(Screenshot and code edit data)
##########
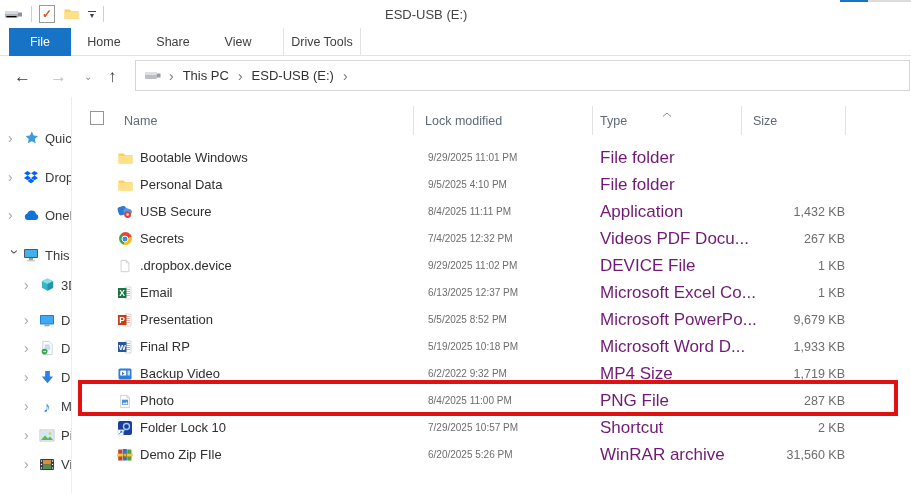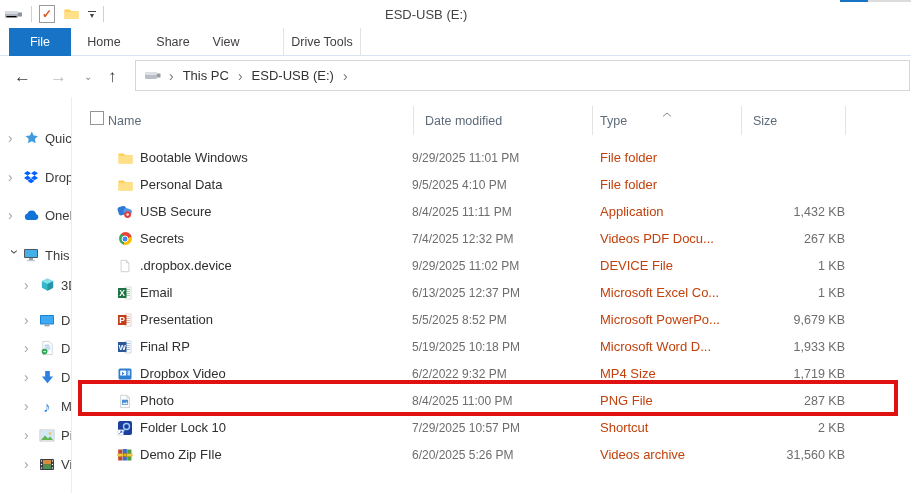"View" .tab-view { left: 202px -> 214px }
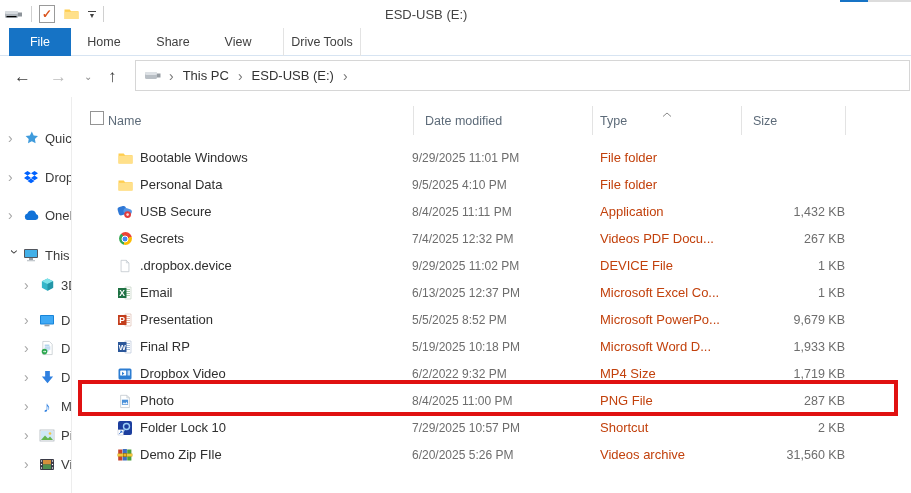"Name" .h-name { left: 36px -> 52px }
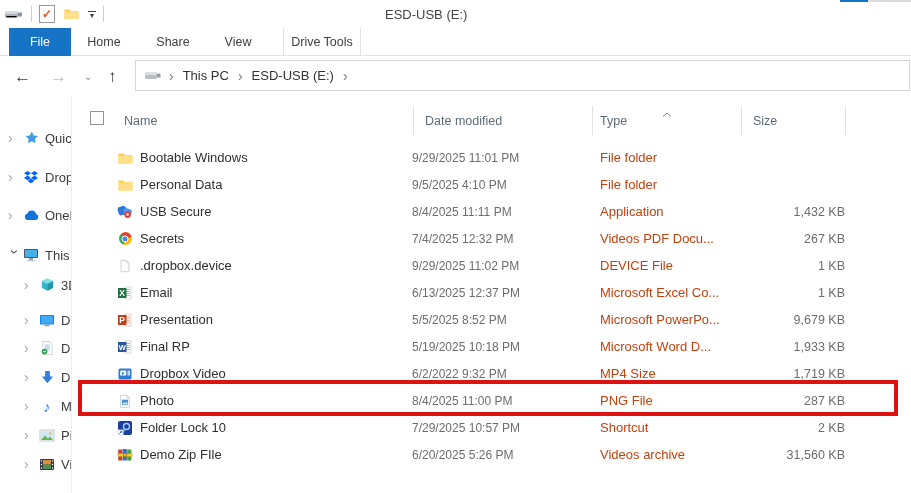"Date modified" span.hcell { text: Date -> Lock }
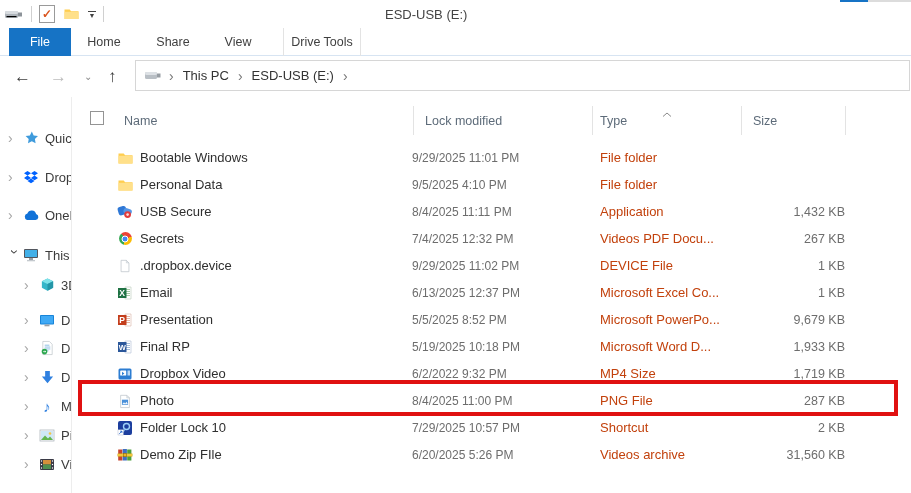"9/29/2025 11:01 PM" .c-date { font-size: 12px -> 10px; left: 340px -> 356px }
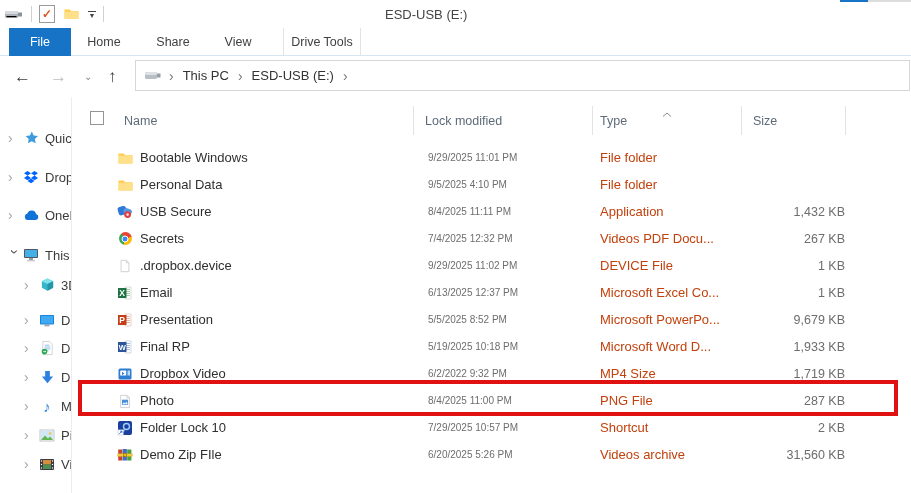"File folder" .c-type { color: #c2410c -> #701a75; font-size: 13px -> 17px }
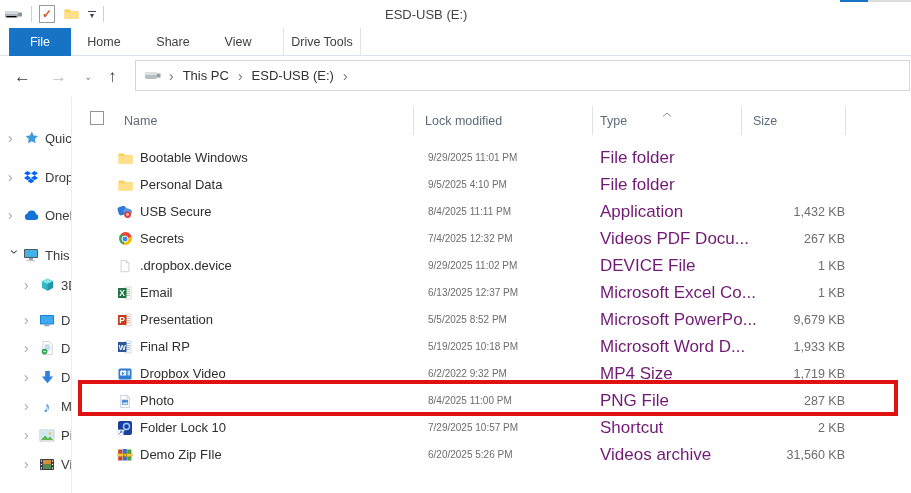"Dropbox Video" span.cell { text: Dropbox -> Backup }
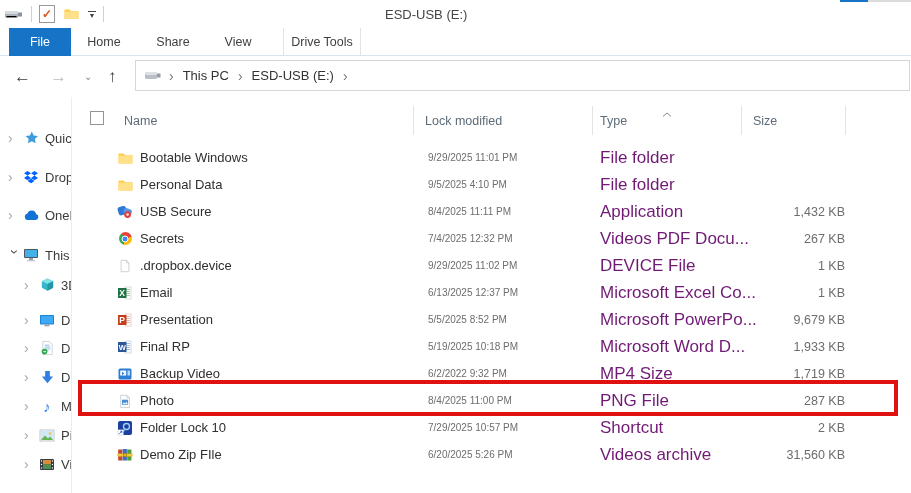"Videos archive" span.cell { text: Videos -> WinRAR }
##########
**What to produce:** The lines from the top of the data above through the one holding "color: #c2410c ->" are to be repeated exactly, and only those, with no pictures.

**Response to the exercise:**
"View" .tab-view { left: 202px -> 214px }
"Name" .h-name { left: 36px -> 52px }
"Date modified" span.hcell { text: Date -> Lock }
"9/29/2025 11:01 PM" .c-date { font-size: 12px -> 10px; left: 340px -> 356px }
"File folder" .c-type { color: #c2410c -> #701a75; font-size: 13px -> 17px }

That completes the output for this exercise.